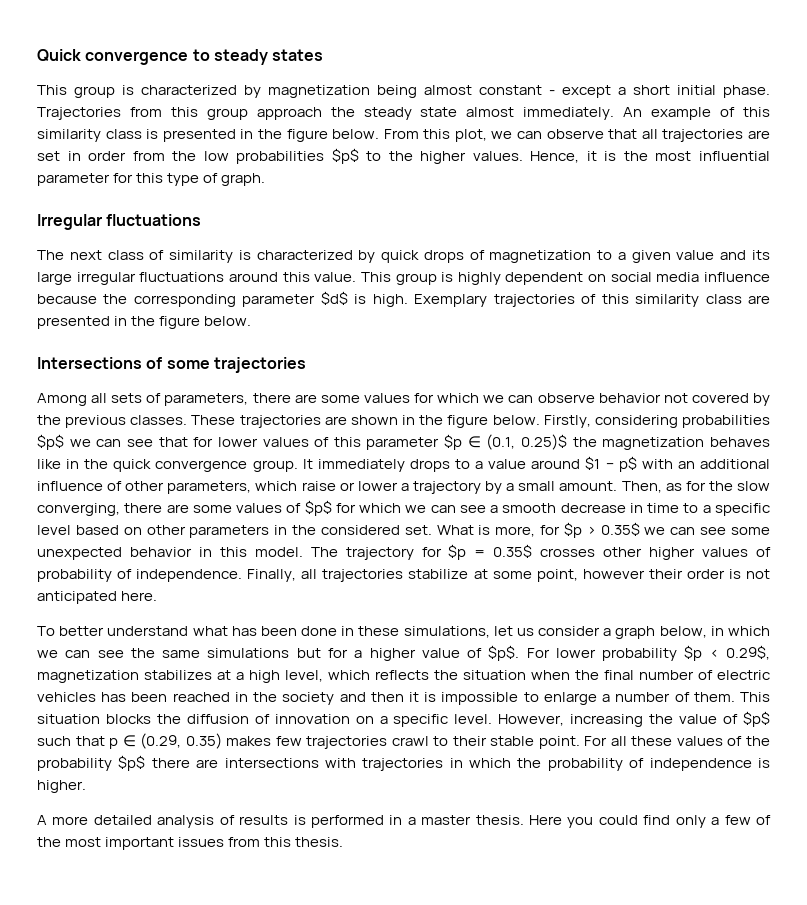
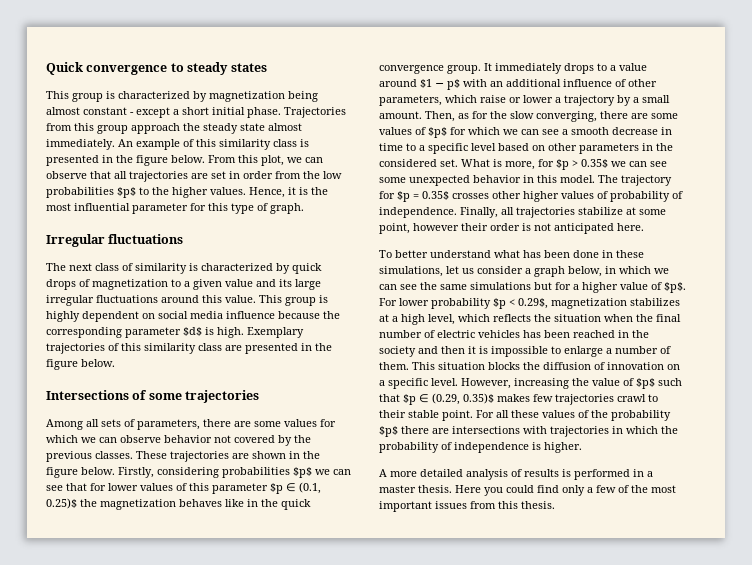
[109,738,119,749] p -> [403,394,416,405] $p
[185,733,222,749] 0.35) -> [463,393,494,404] 0.35)$

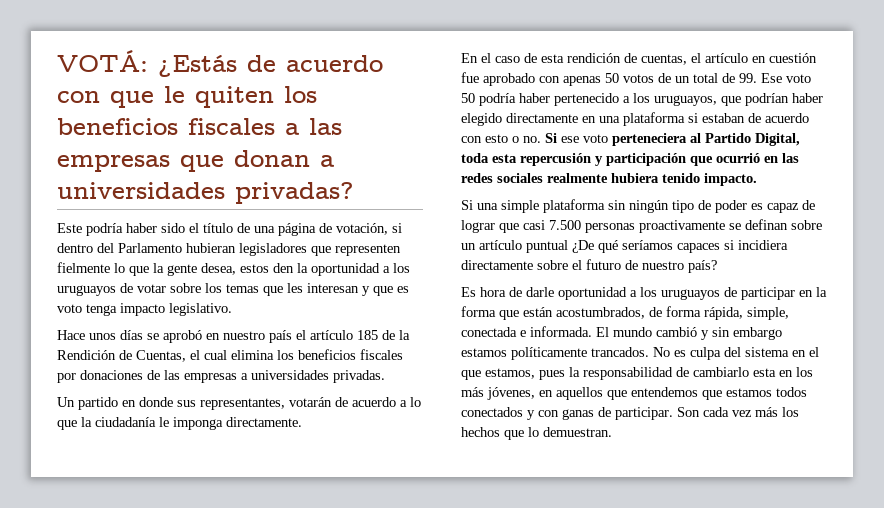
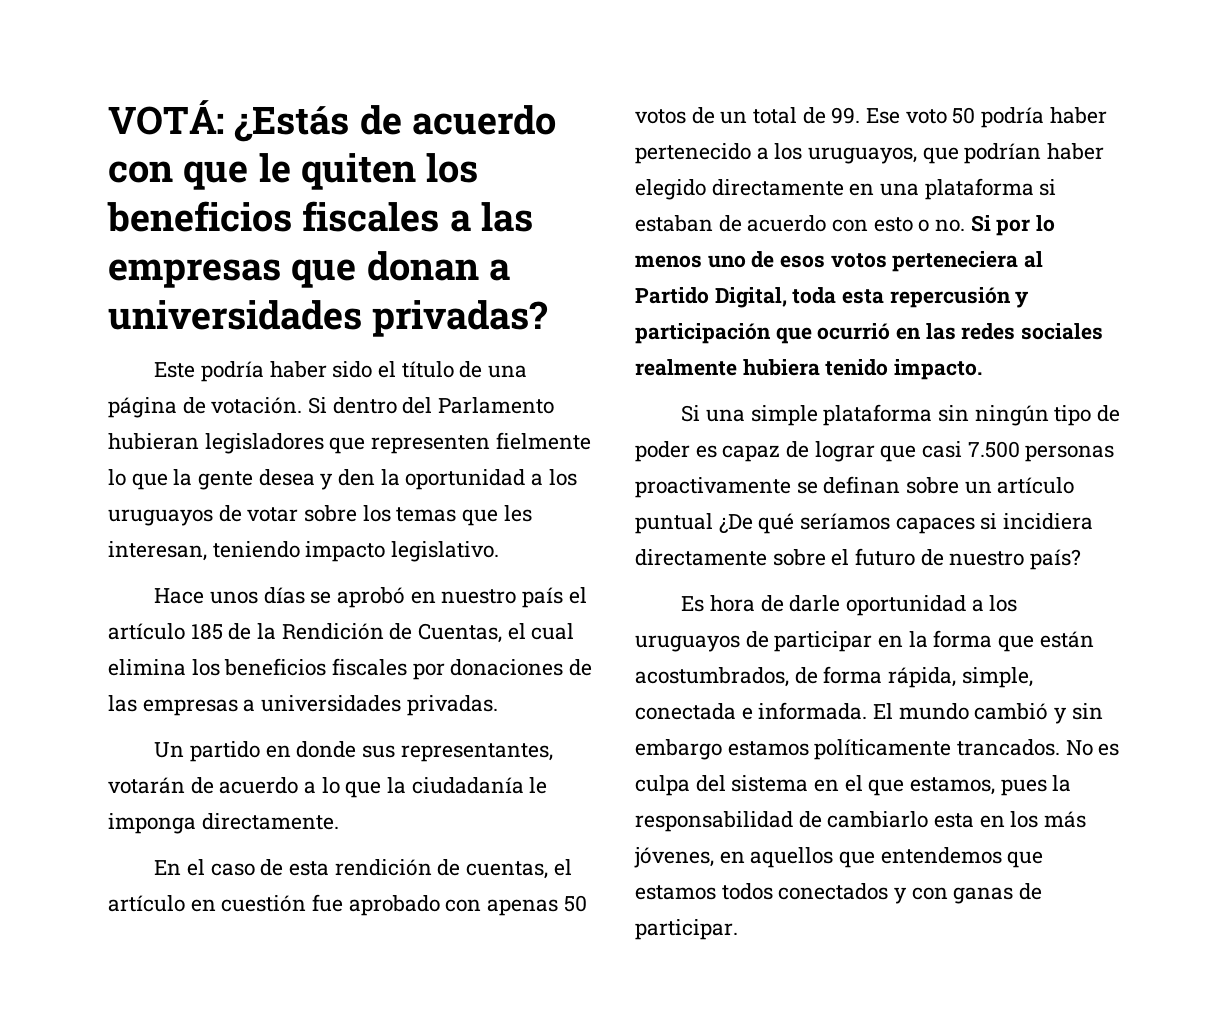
[336,223,402,235] votación, si -> [211,397,328,414] votación. Si
[201,263,269,275] desea, estos -> [258,469,334,490] desea y
[307,283,409,296] [57,304,117,316] interesan y que es voto tenga -> [108,541,300,561] interesan, teniendo
[561,134,608,143] ese voto -> [996,215,1056,236] [635,251,887,268] por lo menos uno de esos votos
[677,407,799,417] [461,427,612,440] Son cada vez más los hechos que lo demuestran. -> (738, 929) none

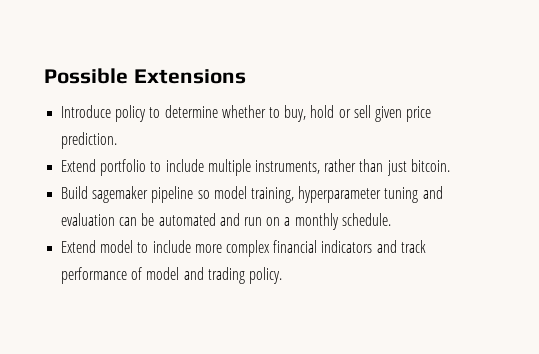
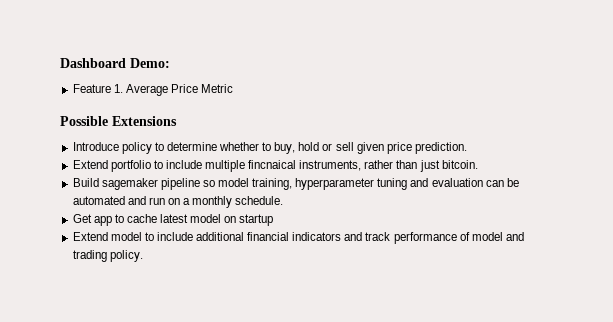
(44, 76) none -> [60,58,170,68] [72,84,234,96] Dashboard Demo: // Feature 1. Average Price Metric //
(251, 167) none -> [248,160,297,169] fincnaical
(391, 219) none -> [72,214,274,226] // Get app to cache latest model on startup
[194,240,270,257] more complex -> [196,232,245,241] additional

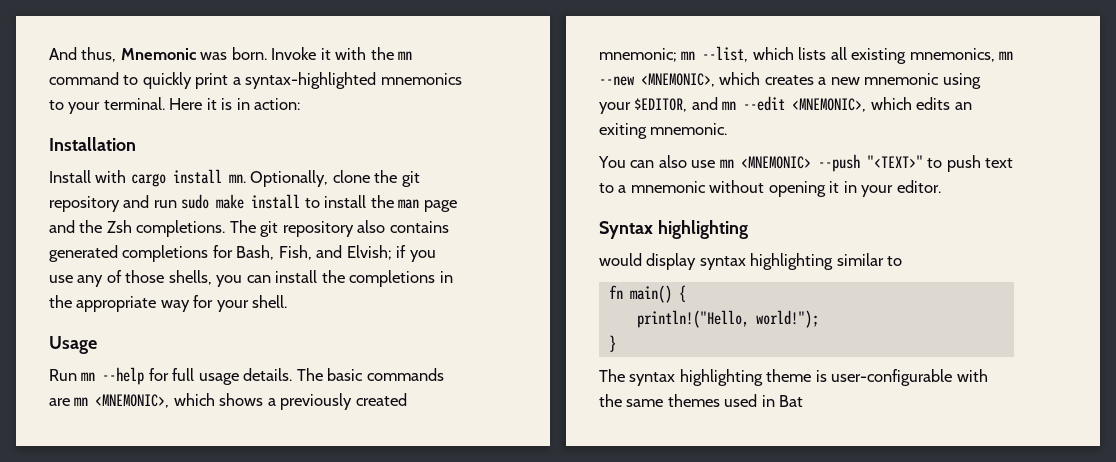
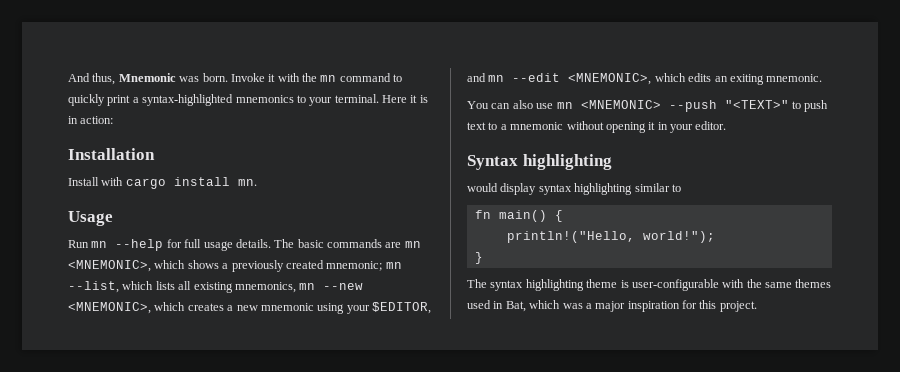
[250,170,420,187] [49,194,457,212] [49,220,449,237] [49,245,436,262] [49,270,453,287] [49,295,288,312] Optionally, clone the git repository and run sudo make install to install the man page and the Zsh completions. The git repository also contains generated completions for Bash, Fish, and Elvish; if you use any of those shells, you can install the completions in the appropriate way for your shell. -> (257, 182) none
[779,395,804,407] Bat -> [505,300,757,312] Bat, which was a major inspiration for this project.

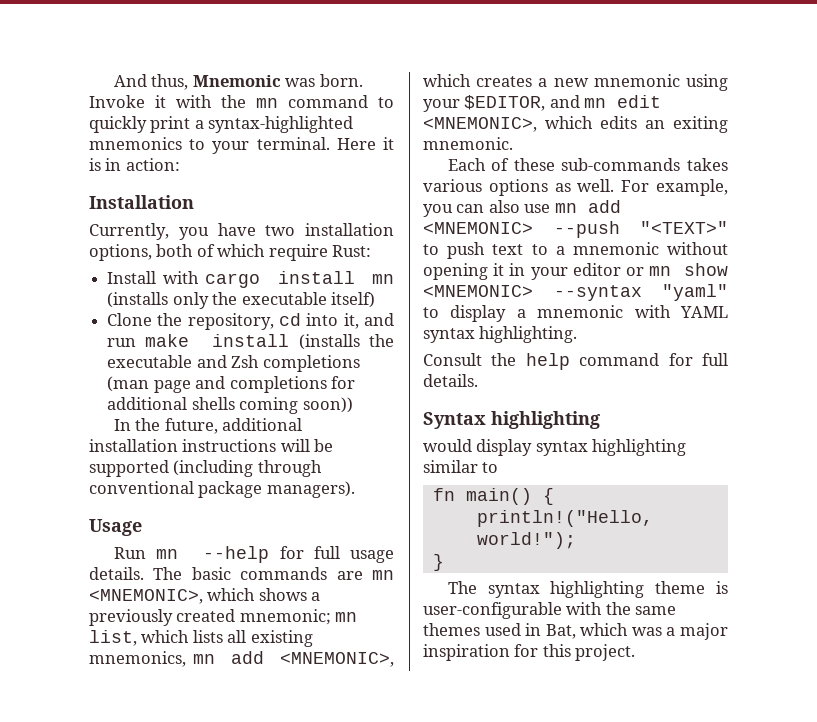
[68,177,257,189] Install with cargo install mn. -> [89,223,394,240] [89,244,372,261] [107,271,395,288] [107,292,375,309] [107,313,395,330] [107,334,394,350] [107,355,360,372] [107,376,355,393] [107,397,353,414] [113,418,303,434] [89,439,334,452] [89,460,322,477] [89,481,355,498] Currently, you have two installation options, both of which require Rust: // Install with cargo install mn (installs only the executable itself) // Clone the repository, cd into it, and run make install (installs the executable and Zsh completions (man page and completions for additional shells coming soon)) // In the future, additional installation instructions will be supported (including through conventional package managers).
[68,281,119,293] --list, -> [89,630,137,646] list,
[323,283,364,290] --new -> [230,651,264,664] add
[512,73,561,82] --edit -> [617,95,662,108] edit
[467,101,489,109] You -> [447,158,728,171] [423,179,728,196] [423,204,453,217] Each of these sub-commands takes various options as well. For example, you
(573, 105) none -> [587,200,621,213] add
[695,121,727,130] editor. -> [572,263,728,276] [423,284,728,301] [423,305,728,322] [423,326,578,343] [423,353,728,370] [423,374,478,387] editor or mn show <MNEMONIC> --syntax "yaml" to display a mnemonic with YAML syntax highlighting. // Consult the help command for full details.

════

**WHAT THE TASK ASKS:**
Retype all the entries exactly; drop the pictures.

**ANSWER TO THIS TASK:**
[109,738,119,749] p -> [403,394,416,405] $p
[185,733,222,749] 0.35) -> [463,393,494,404] 0.35)$

[336,223,402,235] votación, si -> [211,397,328,414] votación. Si
[201,263,269,275] desea, estos -> [258,469,334,490] desea y
[307,283,409,296] [57,304,117,316] interesan y que es voto tenga -> [108,541,300,561] interesan, teniendo
[561,134,608,143] ese voto -> [996,215,1056,236] [635,251,887,268] por lo menos uno de esos votos
[677,407,799,417] [461,427,612,440] Son cada vez más los hechos que lo demuestran. -> (738, 929) none

(44, 76) none -> [60,58,170,68] [72,84,234,96] Dashboard Demo: // Feature 1. Average Price Metric //
(251, 167) none -> [248,160,297,169] fincnaical
(391, 219) none -> [72,214,274,226] // Get app to cache latest model on startup
[194,240,270,257] more complex -> [196,232,245,241] additional

[250,170,420,187] [49,194,457,212] [49,220,449,237] [49,245,436,262] [49,270,453,287] [49,295,288,312] Optionally, clone the git repository and run sudo make install to install the man page and the Zsh completions. The git repository also contains generated completions for Bash, Fish, and Elvish; if you use any of those shells, you can install the completions in the appropriate way for your shell. -> (257, 182) none
[779,395,804,407] Bat -> [505,300,757,312] Bat, which was a major inspiration for this project.

[68,177,257,189] Install with cargo install mn. -> [89,223,394,240] [89,244,372,261] [107,271,395,288] [107,292,375,309] [107,313,395,330] [107,334,394,350] [107,355,360,372] [107,376,355,393] [107,397,353,414] [113,418,303,434] [89,439,334,452] [89,460,322,477] [89,481,355,498] Currently, you have two installation options, both of which require Rust: // Install with cargo install mn (installs only the executable itself) // Clone the repository, cd into it, and run make install (installs the executable and Zsh completions (man page and completions for additional shells coming soon)) // In the future, additional installation instructions will be supported (including through conventional package managers).
[68,281,119,293] --list, -> [89,630,137,646] list,
[323,283,364,290] --new -> [230,651,264,664] add
[512,73,561,82] --edit -> [617,95,662,108] edit
[467,101,489,109] You -> [447,158,728,171] [423,179,728,196] [423,204,453,217] Each of these sub-commands takes various options as well. For example, you
(573, 105) none -> [587,200,621,213] add
[695,121,727,130] editor. -> [572,263,728,276] [423,284,728,301] [423,305,728,322] [423,326,578,343] [423,353,728,370] [423,374,478,387] editor or mn show <MNEMONIC> --syntax "yaml" to display a mnemonic with YAML syntax highlighting. // Consult the help command for full details.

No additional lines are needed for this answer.